Publisher's note: This informational nugget was sent to me by Ben Shapiro, who represents the Daily Wire, and since this is one of the most topical news events, it should be published on BCN.
The author of this post is Joseph Curl.
Barack Obama is not a huge fan of his one-time partner, Joe Biden.
Obama, who hasn't endorsed the 77-year-old former vice president in his race for the 2020 Democratic presidential nomination, doesn't think Biden has "it" - the essential "bond" with the electorate that Obama once had.
The former president has been meeting with hopefuls in his Washington, D.C., offices for months, Politico
reported. One candidate he's not impressed with is Biden.
"Ostensibly the meetings are for the aspiring candidates to gain some wisdom from the last Democrat to win an open presidential primary and the presidency, but they also allow Obama to collect his own intelligence about what he and his closest advisers have made clear is all that matters to him: who can beat Donald Trump,"

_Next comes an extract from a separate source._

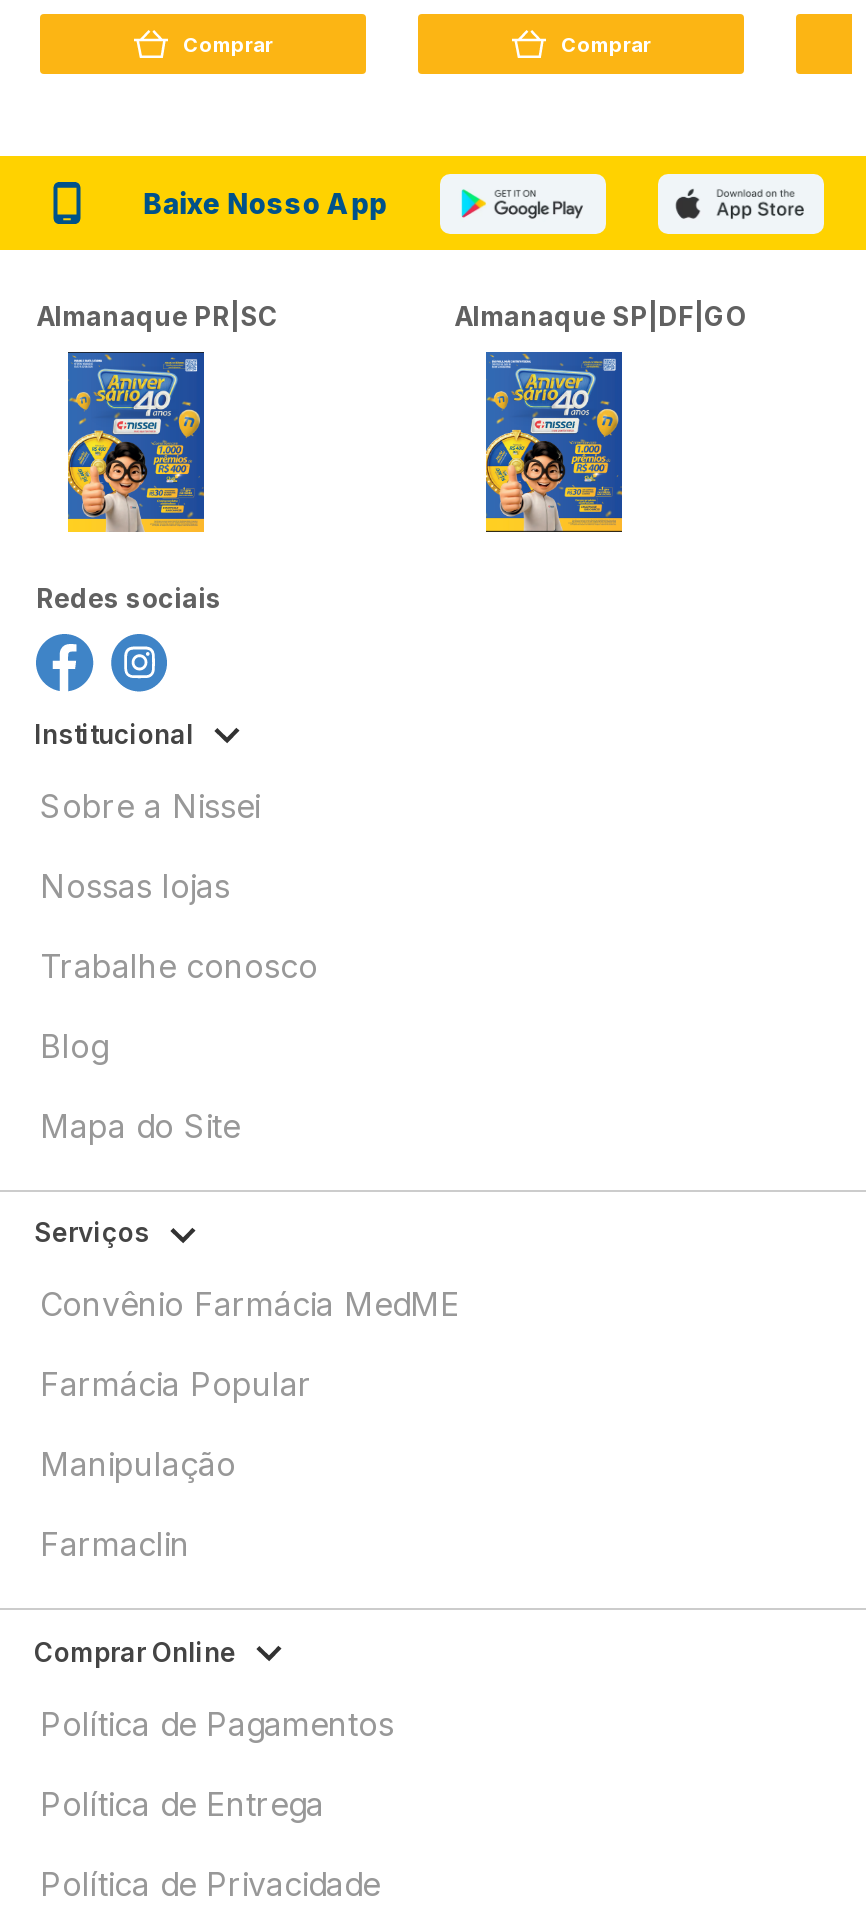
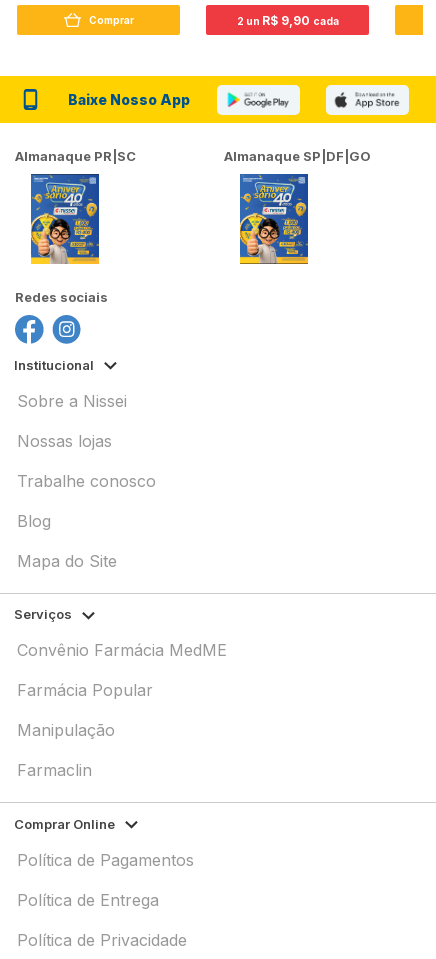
- Comprar
+ 2 un R$ 9,90 cada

- Sometimes he offers candid advice about his visitors' strengths and weaknesses. With several lesser-known candidates, according to people who have talked to him or been briefed on his meetings, he was blunt about the challenges of breaking out of a large field. His advice is not always heeded. He told [former Massachusetts Gov. Deval] Patrick earlier this year that it was likely "too late" for him to secure "money and talent" if he jumped in the race. Occasionally, he can be cutting. With one candidate, he pointed out that during his own 2008 campaign, he had an intimate bond with the electorate, especially in Iowa, that he no longer has. Then he added, "And you know who really doesn't have it? Joe Biden."
In an interesting twist, Biden has not been among the candidates who have met with Obama in his offices.

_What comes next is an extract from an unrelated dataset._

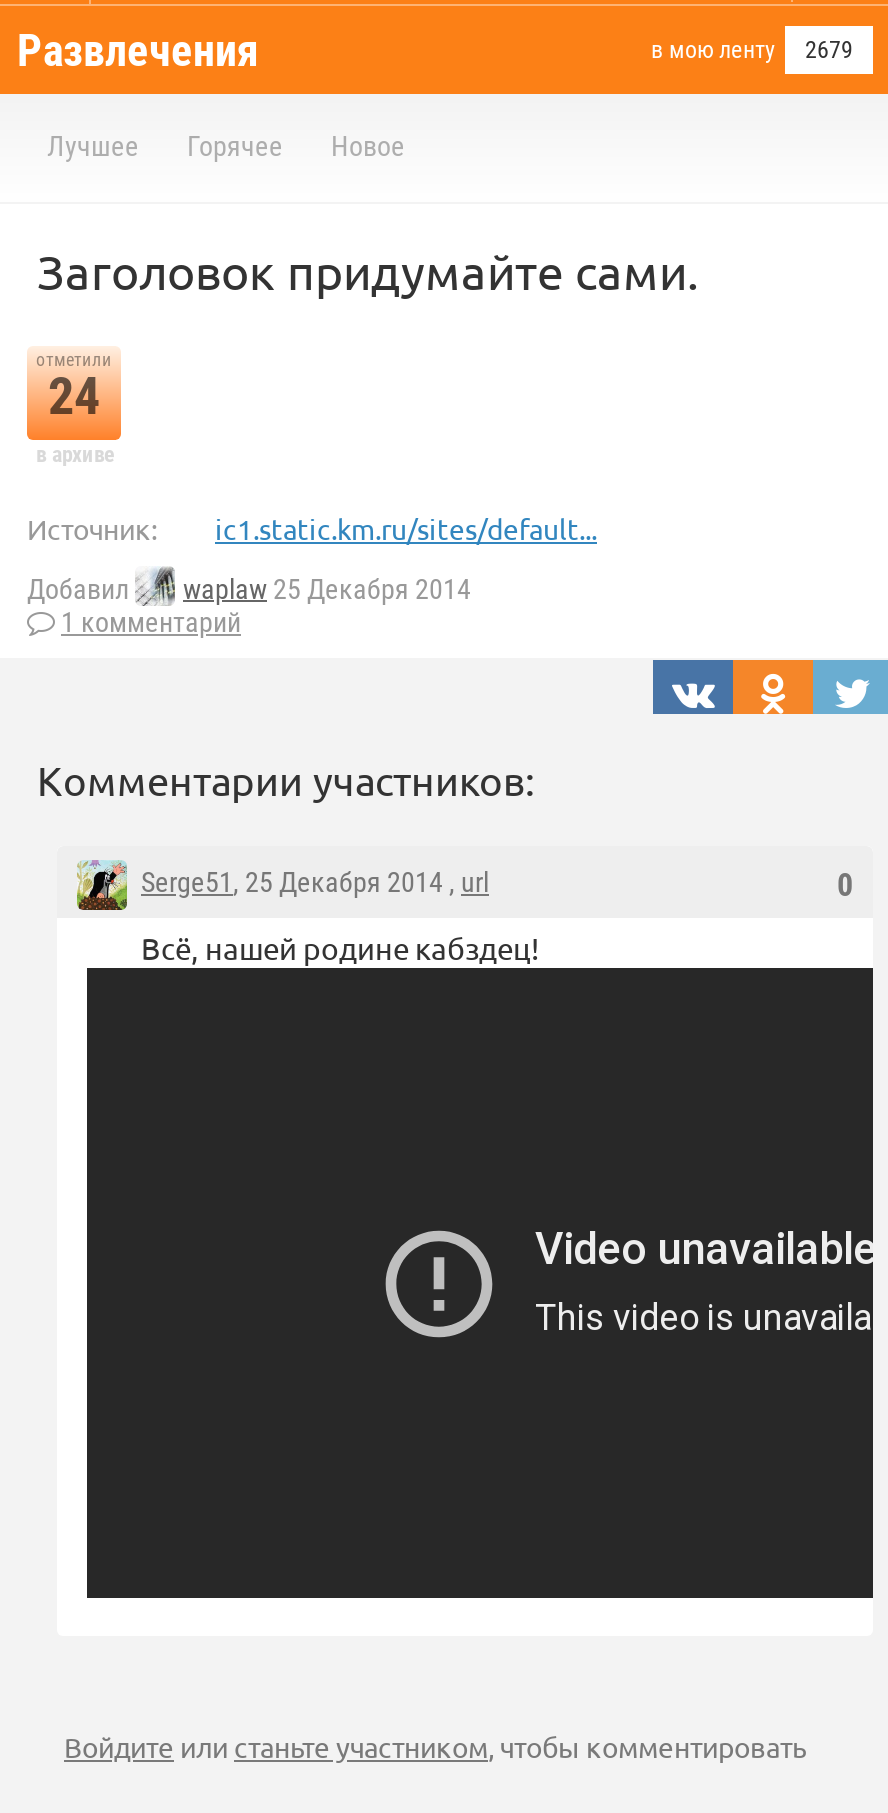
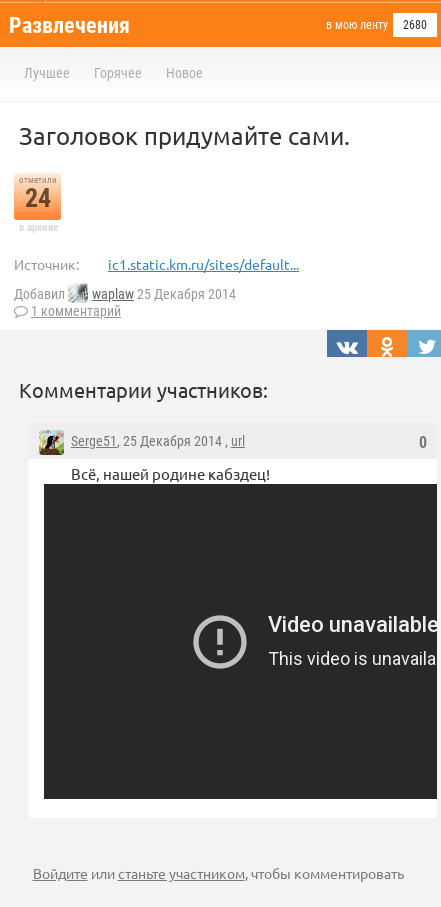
- в мою ленту 2679
+ в мою ленту 2680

In April, when Biden announced he would be running for the Democratic nomination, Obama issued a statement through spokeswoman Katie Hill.

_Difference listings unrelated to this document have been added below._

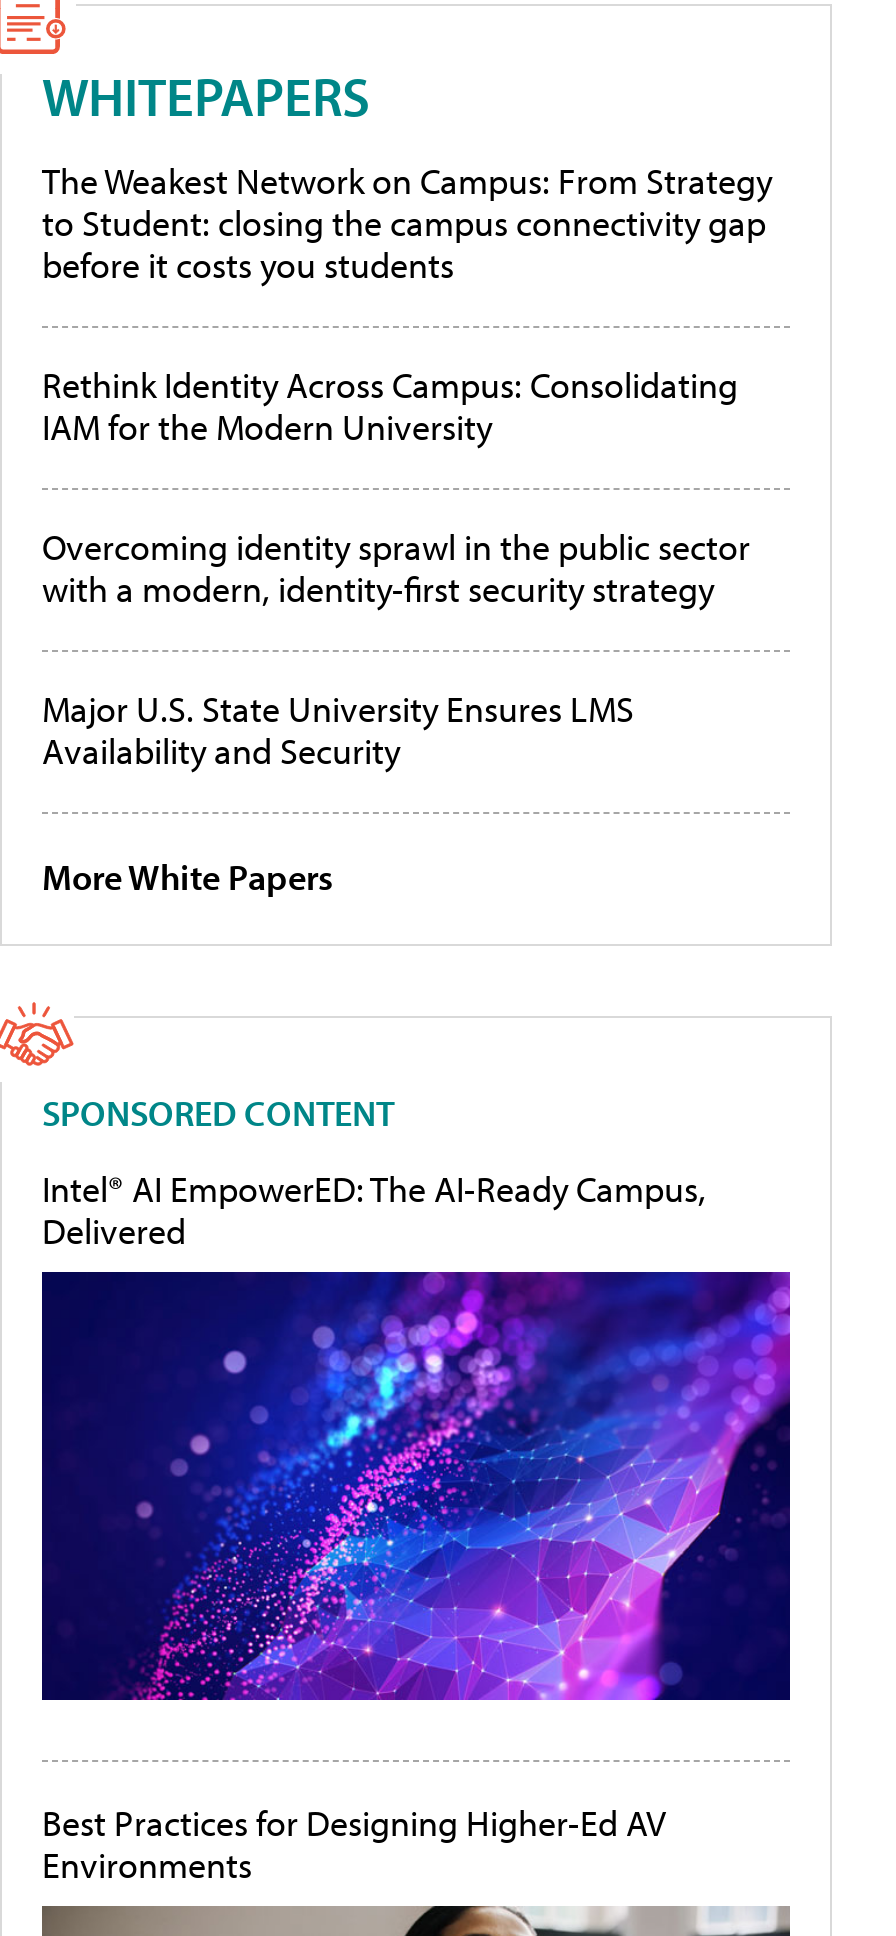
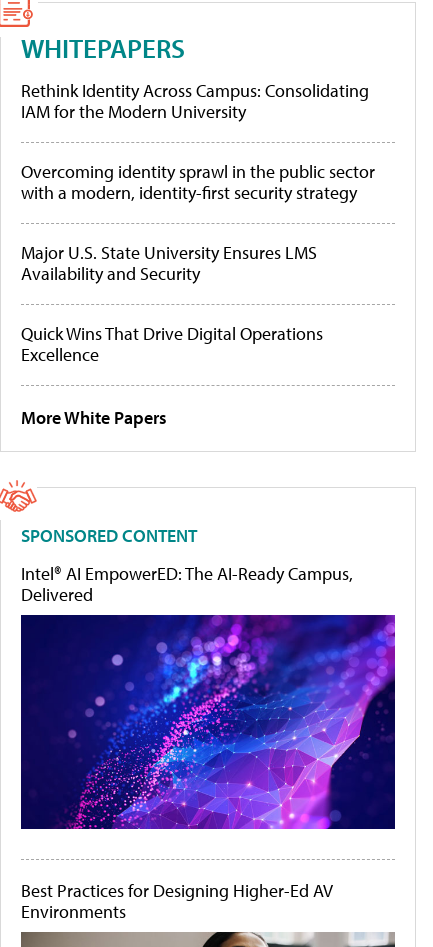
- The Weakest Network on Campus: From Strategy
- to Student: closing the campus connectivity gap
- before it costs you students

moved up: Rethink Identity Across Campus: Consolidating | IAM for the Modern University | Overcoming identity sprawl in the public sector | with a modern, identity-first security strategy | Major U.S. State University Ensures LMS | Availability and Security

+ Quick Wins That Drive Digital Operations
+ Excellence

"President Obama has long said that selecting Joe Biden as his running mate in 2008 was one of the best decisions he ever made. He relied on the Vice President's knowledge, insight, and judgment throughout both campaigns and the entire presidency. The two forged a special bond over the last 10 years and remain close today,"
the statement said.
The statement was notably lacking a formal endorsement.
Biden, though, said he had personally asked Obama not to issue an endorsement. "I asked President Obama not to endorse, and he doesn't want to. Listen, we should - whoever wins this nomination should win it on their own merits,"
he said when asked by reporters why Obama had not endorsed him.
The New York Times
also reported that Obama quietly urged Biden not to run. "The two men spoke at least a half dozen times before Mr. Biden decided to run, and Mr. Obama took pains to cast his doubts about the campaign in personal terms,"
The Times wrote in a piece headlined "Obama's and Biden's Relationship Looks Rosy. It Wasn't Always That Simple."
"'You don't have to do this, Joe, you really don't,' Mr. Obama told Mr. Biden earlier this year, according to a person familiar with the exchange."
But Biden is still making sure people don't forget his longtime bromance with Obama. In an Instagram post on the day he announced his candidacy, Biden included a snapshot of himself and Obama in the Oval Office.
President Trump in June claimed that it's "rather a big secret" why Obama has not come out and endorsed his Biden.
"How he doesn't get President Obama to endorse him - there has to be some reason why he's not endorsing him,"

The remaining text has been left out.